◆ Task details ◆
Look through the entries below and report every line that has "public".

Records supplied Block Start

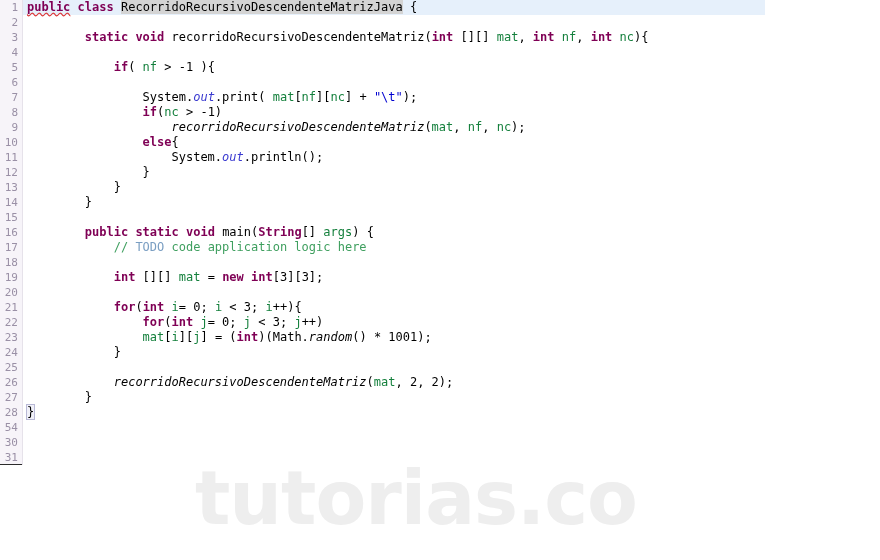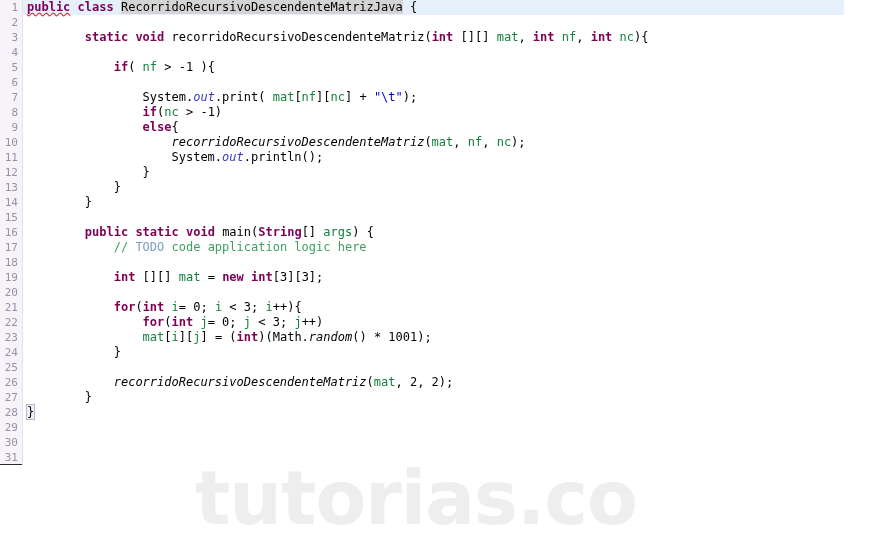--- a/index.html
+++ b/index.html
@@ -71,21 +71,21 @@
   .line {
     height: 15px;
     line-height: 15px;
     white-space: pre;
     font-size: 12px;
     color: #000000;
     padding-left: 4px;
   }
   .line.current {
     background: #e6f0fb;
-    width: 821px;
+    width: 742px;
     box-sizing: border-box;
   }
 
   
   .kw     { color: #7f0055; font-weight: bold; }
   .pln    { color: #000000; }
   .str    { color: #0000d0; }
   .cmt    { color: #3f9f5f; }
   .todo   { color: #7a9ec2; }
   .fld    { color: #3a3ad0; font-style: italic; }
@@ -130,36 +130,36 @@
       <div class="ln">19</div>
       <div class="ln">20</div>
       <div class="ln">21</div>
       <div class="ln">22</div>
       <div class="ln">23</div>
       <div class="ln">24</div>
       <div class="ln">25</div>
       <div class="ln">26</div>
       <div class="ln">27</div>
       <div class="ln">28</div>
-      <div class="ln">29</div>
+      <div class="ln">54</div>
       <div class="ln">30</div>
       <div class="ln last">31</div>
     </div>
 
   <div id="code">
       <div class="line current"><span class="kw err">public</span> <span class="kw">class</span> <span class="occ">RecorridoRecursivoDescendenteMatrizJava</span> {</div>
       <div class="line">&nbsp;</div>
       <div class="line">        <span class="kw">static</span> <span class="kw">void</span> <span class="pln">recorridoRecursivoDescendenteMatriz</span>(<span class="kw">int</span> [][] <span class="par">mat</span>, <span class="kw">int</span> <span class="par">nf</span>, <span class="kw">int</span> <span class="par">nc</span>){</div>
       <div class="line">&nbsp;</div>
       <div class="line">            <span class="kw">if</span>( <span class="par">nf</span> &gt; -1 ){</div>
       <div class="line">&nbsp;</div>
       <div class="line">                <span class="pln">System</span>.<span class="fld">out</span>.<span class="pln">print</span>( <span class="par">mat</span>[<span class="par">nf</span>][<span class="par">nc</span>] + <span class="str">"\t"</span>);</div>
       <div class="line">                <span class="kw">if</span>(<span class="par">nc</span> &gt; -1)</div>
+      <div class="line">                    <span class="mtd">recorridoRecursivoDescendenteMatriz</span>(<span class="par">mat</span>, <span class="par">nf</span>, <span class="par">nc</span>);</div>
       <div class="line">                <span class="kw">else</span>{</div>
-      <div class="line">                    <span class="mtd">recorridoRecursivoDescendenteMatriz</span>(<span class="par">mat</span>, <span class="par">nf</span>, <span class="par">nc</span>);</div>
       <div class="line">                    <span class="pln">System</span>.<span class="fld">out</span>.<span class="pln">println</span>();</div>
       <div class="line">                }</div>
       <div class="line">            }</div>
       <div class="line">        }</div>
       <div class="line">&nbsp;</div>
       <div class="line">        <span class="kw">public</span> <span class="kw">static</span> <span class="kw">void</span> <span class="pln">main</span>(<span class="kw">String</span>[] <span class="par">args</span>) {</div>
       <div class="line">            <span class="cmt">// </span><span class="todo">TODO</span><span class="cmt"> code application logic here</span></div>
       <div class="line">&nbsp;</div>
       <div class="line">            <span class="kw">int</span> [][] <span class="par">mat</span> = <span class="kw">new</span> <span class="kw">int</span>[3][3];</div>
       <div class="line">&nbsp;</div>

Records supplied Block End

◆ Response area ◆
       <div class="line current"><span class="kw err">public</span> <span class="kw">class</span> <span class="occ">RecorridoRecursivoDescendenteMatrizJava</span> {</div>
       <div class="line">        <span class="kw">public</span> <span class="kw">static</span> <span class="kw">void</span> <span class="pln">main</span>(<span class="kw">String</span>[] <span class="par">args</span>) {</div>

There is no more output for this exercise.